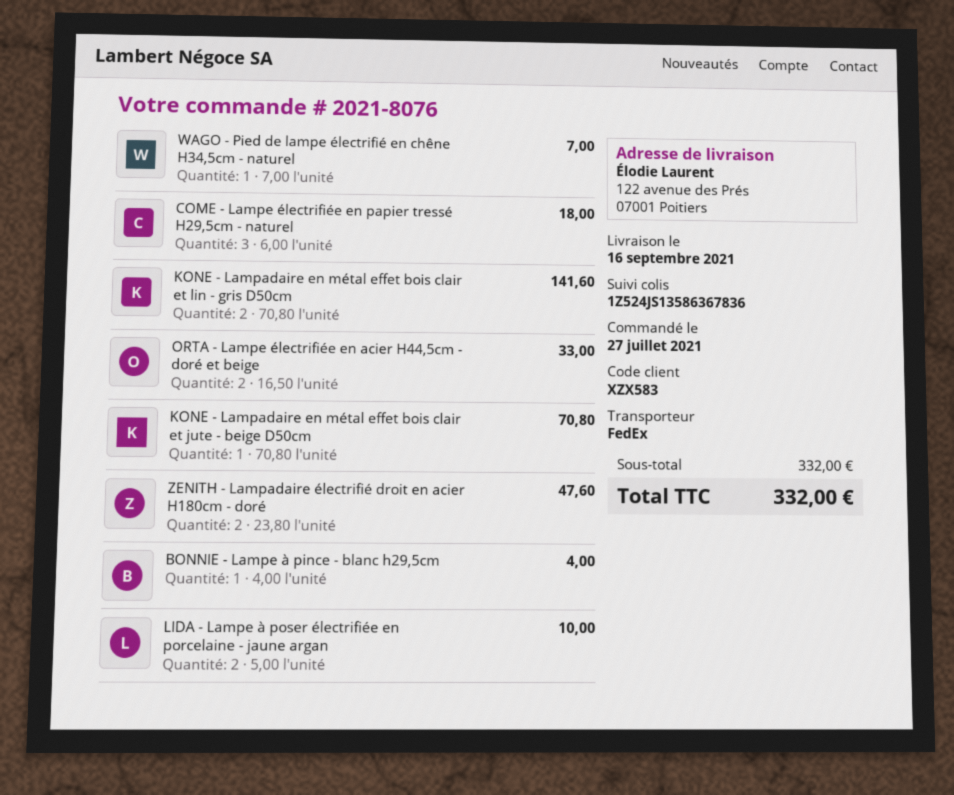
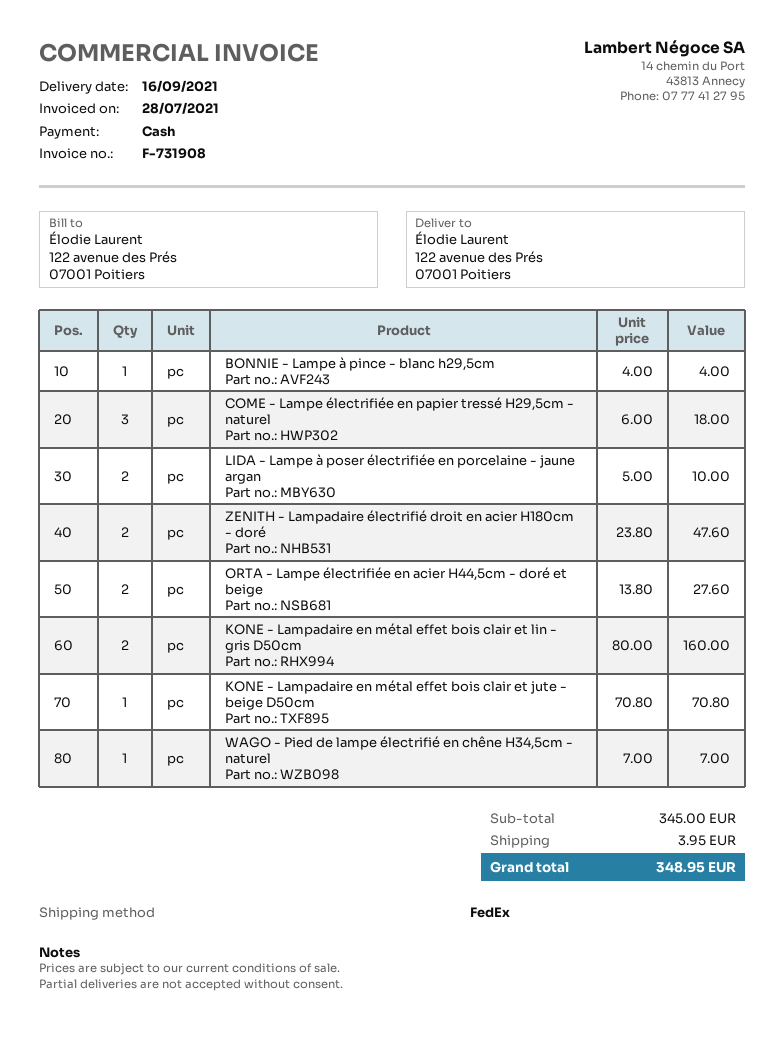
KONE - Lampadaire en métal effet bois clair et lin - gris D50cm: 2 x 70.80 = 141.60 -> 2 x 80.00 = 160.00
ORTA - Lampe électrifiée en acier H44,5cm - doré et beige: 2 x 16.50 = 33.00 -> 2 x 13.80 = 27.60
subtotal: 332.00 -> 345.00
shipping: none -> 3.95
total: 332.00 -> 348.95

:::

## PROBLEM TO SOLVE:
Each record above should be retyped exactly, with no pictures carried over.

## ANSWER SPACE:
KONE - Lampadaire en métal effet bois clair et lin - gris D50cm: 2 x 70.80 = 141.60 -> 2 x 80.00 = 160.00
ORTA - Lampe électrifiée en acier H44,5cm - doré et beige: 2 x 16.50 = 33.00 -> 2 x 13.80 = 27.60
subtotal: 332.00 -> 345.00
shipping: none -> 3.95
total: 332.00 -> 348.95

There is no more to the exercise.